Ce lundi vers 22h30, Georges Haddad, Président de l’Université Paris 1 a annoncé par voie de communiqué la fermeture jusqu’à nouvel ordre du Centre Tolbiac, alors que devait se tenir une Assemblée générale ce mardi 3 octobre ainsi qu’un blocage le mercredi 4 octobre contre la réforme des retraites et la précarité étudiante.

Georges Haddad a raison d’avoir peur. Plusieurs centaines d’étudiant-e-s se sont réuni-e-s à Tolbiac lors des deux dernières Assemblées générales, manifestant leur rejet profond, non seulement d’une réforme et d’une précarité d’une société qui en demande toujours plus et qui précarise toujours plus les mêmes personnes.

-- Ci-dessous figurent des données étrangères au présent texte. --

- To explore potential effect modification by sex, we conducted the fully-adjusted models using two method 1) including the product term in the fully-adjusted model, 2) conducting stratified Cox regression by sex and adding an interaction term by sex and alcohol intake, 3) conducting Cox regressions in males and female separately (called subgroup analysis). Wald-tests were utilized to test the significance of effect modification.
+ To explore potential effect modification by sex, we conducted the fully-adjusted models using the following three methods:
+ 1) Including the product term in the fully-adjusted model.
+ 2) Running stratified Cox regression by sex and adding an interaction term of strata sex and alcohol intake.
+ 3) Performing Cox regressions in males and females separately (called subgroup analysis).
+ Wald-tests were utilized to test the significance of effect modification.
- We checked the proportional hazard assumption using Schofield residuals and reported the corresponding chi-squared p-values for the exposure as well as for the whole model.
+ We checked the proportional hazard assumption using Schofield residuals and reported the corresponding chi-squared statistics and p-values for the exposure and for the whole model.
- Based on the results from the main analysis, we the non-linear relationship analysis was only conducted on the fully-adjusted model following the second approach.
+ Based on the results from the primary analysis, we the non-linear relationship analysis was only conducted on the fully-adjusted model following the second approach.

Alors qu’un étudiant a tenté de se suicider en s’immolant par le feu, mettant en avant ses conditions de vies très précaires et une société qui broie les plus faibles mais en donne toujours plus aux mêmes personnes, Georges Haddad répond aux étudiant-e-s qui se mobilisent par le lock out. Nous condamnons fermement cette fermeture qui vise à empêcher les étudiant-e-s de s’organiser pour défendre leurs droits et de faire grève et nous apportons toute notre solidarité aux étudiant-e-s mobilisé-e-s de Paris 1. Nous exigeons la réouverture immédiate de l'ensemble de l'université.

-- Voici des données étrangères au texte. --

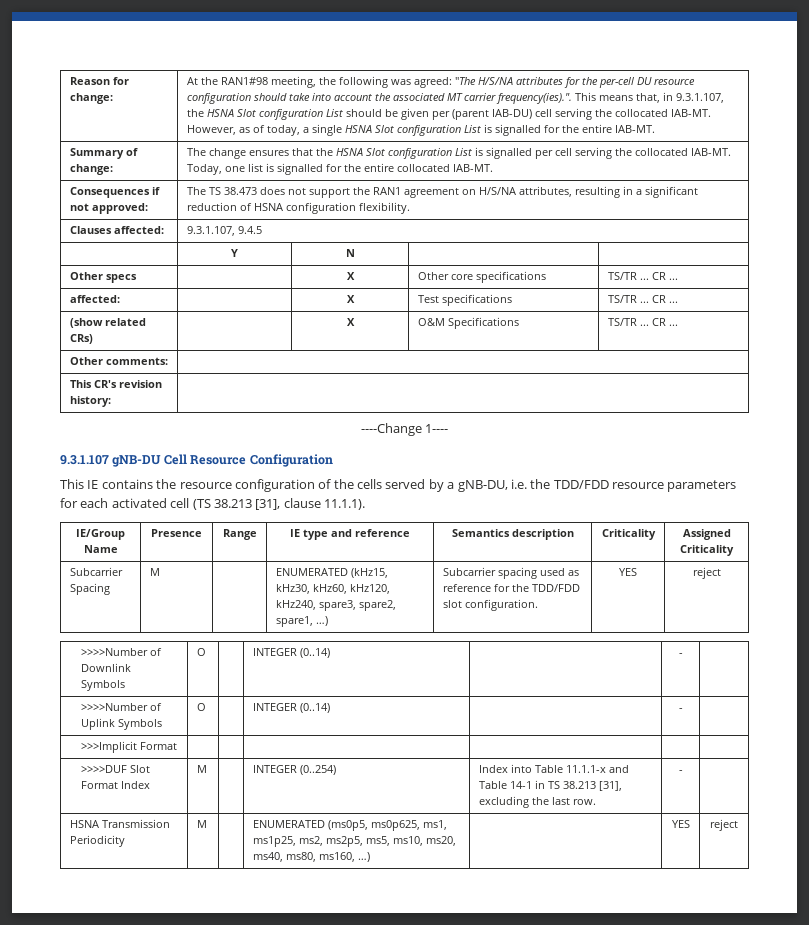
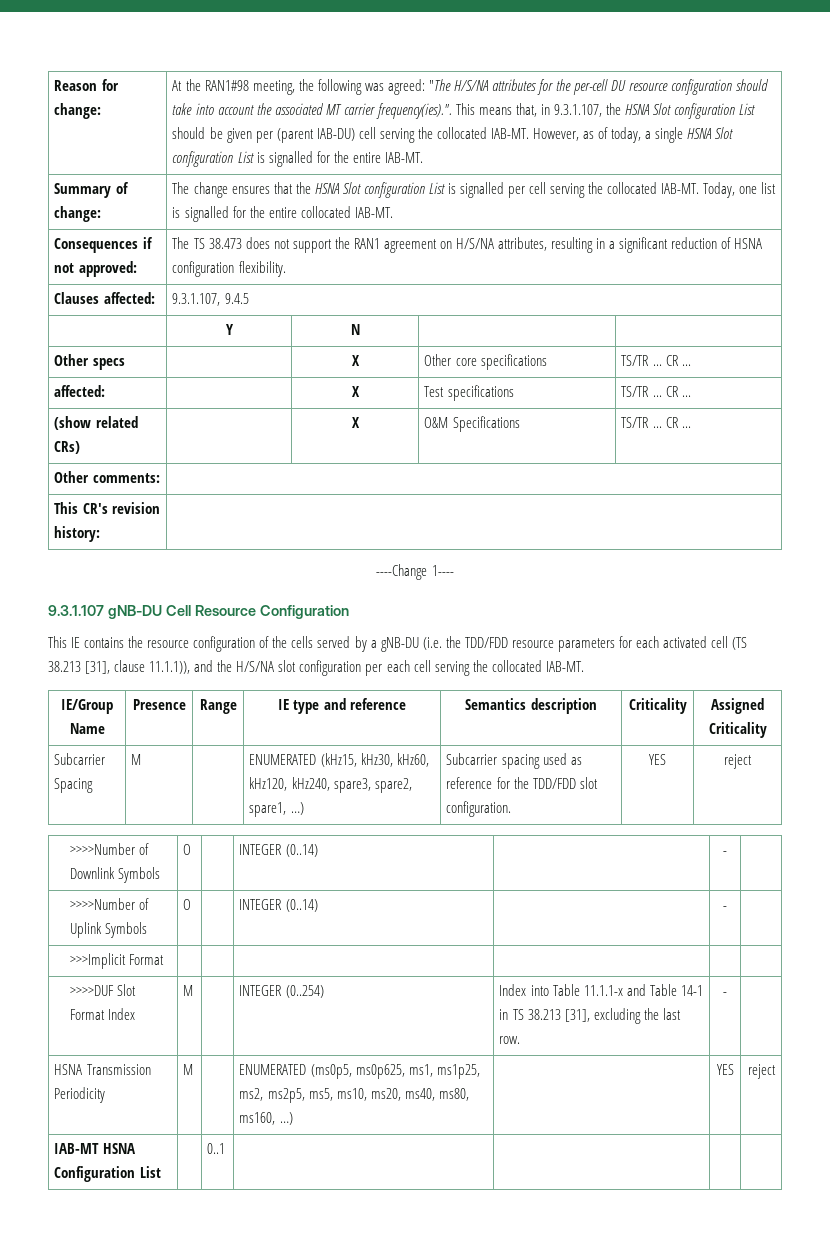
- This IE contains the resource configuration of the cells served by a gNB-DU, i.e. the TDD/FDD resource parameters for each activated cell (TS 38.213 [31], clause 11.1.1).
+ This IE contains the resource configuration of the cells served by a gNB-DU (i.e. the TDD/FDD resource parameters for each activated cell (TS 38.213 [31], clause 11.1.1)), and the H/S/NA slot configuration per each cell serving the collocated IAB-MT.
+ IAB-MT HSNA Configuration List | | 0..1 | | | |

Pour répondre à la précarité étudiante, le gouvernement doit d’abord retirer la réforme des retraites. En augmentant l’âge de départ à la retraite à 64 ans, les emplois vont se libérer plus difficilement, et le taux de chômage des jeunes va augmenter. Nous devons également pouvoir vivre correctement, sans être obligé-e-s de travailler à côté de nos études. Cela passe notamment par une allocation d’études à hauteur du SMIC.

Cela s'obtiendra par la grève générale et reconductible, les manifestations et les blocages. Pour mettre en échec ce gouvernement, nous appelons les étudiant-e-s à rejoindre les assemblées générales, à faire grève dès le 5 décembre et les jours qui suivront, et à se coordonner pour pouvoir construire une grève générale.